FIG. 8 illustrates a machine learning architecture 800 according to one or more embodiments of the present disclosure. The machine learning architecture 800 may be related to the one or more machine learning models 120. In some examples, the one or more machine learning models 120 may provide one or more features 802 extracted from one or more video frames of the video data 105. The one or more features 802 may be related to object detection, depth estimation, people detection, entity localization, photogrammetry, camera calibration, head pose estimation, eye gaze estimation, facial landmark detection, identity feature extraction, emotion recognition, active speak recognition, and/or another type of machine learning feature extraction technique. In some examples, the one or more features 802 may be utilized to generate at least a portion of the object detection feature set 602 and/or the people detection feature set 604 for the one or more video frames. Additionally, the metadata 101 may include the one or more features 802, the object detection feature set 602, the people detection feature set 604, and/or one or more other features related to the video data 105 and/or the audio data 106. In some examples, the machine learning architecture 800 may be executed via an edge devices that captures the one or video frames and/or other sensor input related to the video data 105 and/or the audio data 106.

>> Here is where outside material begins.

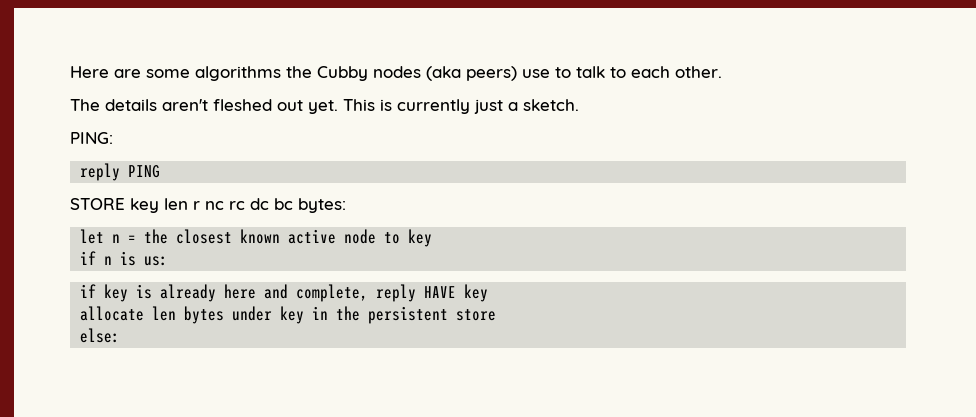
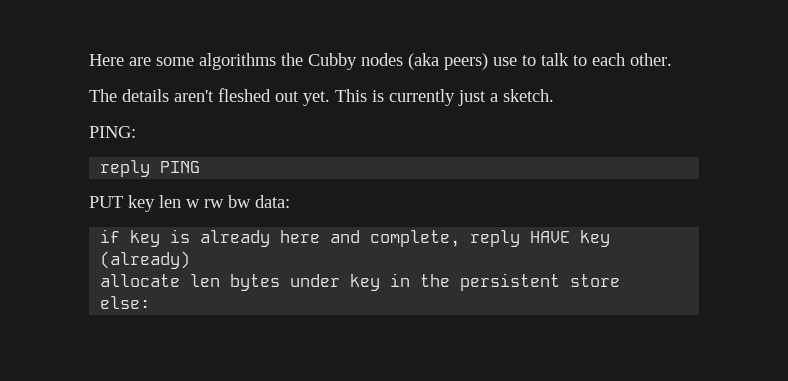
[70,198,125,210] STORE -> [89,196,123,208] PUT
[193,198,346,213] [80,229,433,247] [80,251,169,266] r nc rc dc bc bytes: // let n = the closest known active node to key // if n is us: -> [186,195,290,208] w rw bw data:
(489, 293) none -> [100,251,191,269] (already)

In some examples, one or more features extracted from one or more video frames provided by a first video capture device may be correlated with one or more other features extracted from one or more other video frames provided by a second video capture device. The features may be correlated, for example, based on information provided by a calibration and/or photogrammetry process for the first video capture device and the second video capture device. For example, the first video capture device and the second video capture device may be calibrated and/or configured for the video environment via a photogrammetry process such that camera location information (e.g., x, y and z coordinates), pose information, and/or a projection matrix for the first video capture device and the second video capture device are determined. In some examples, the camera location information, pose information, and/or projection matrix may be utilized for entity localization, feature extraction, and/or one or more other types of modeling by the one or more machine learning models 120.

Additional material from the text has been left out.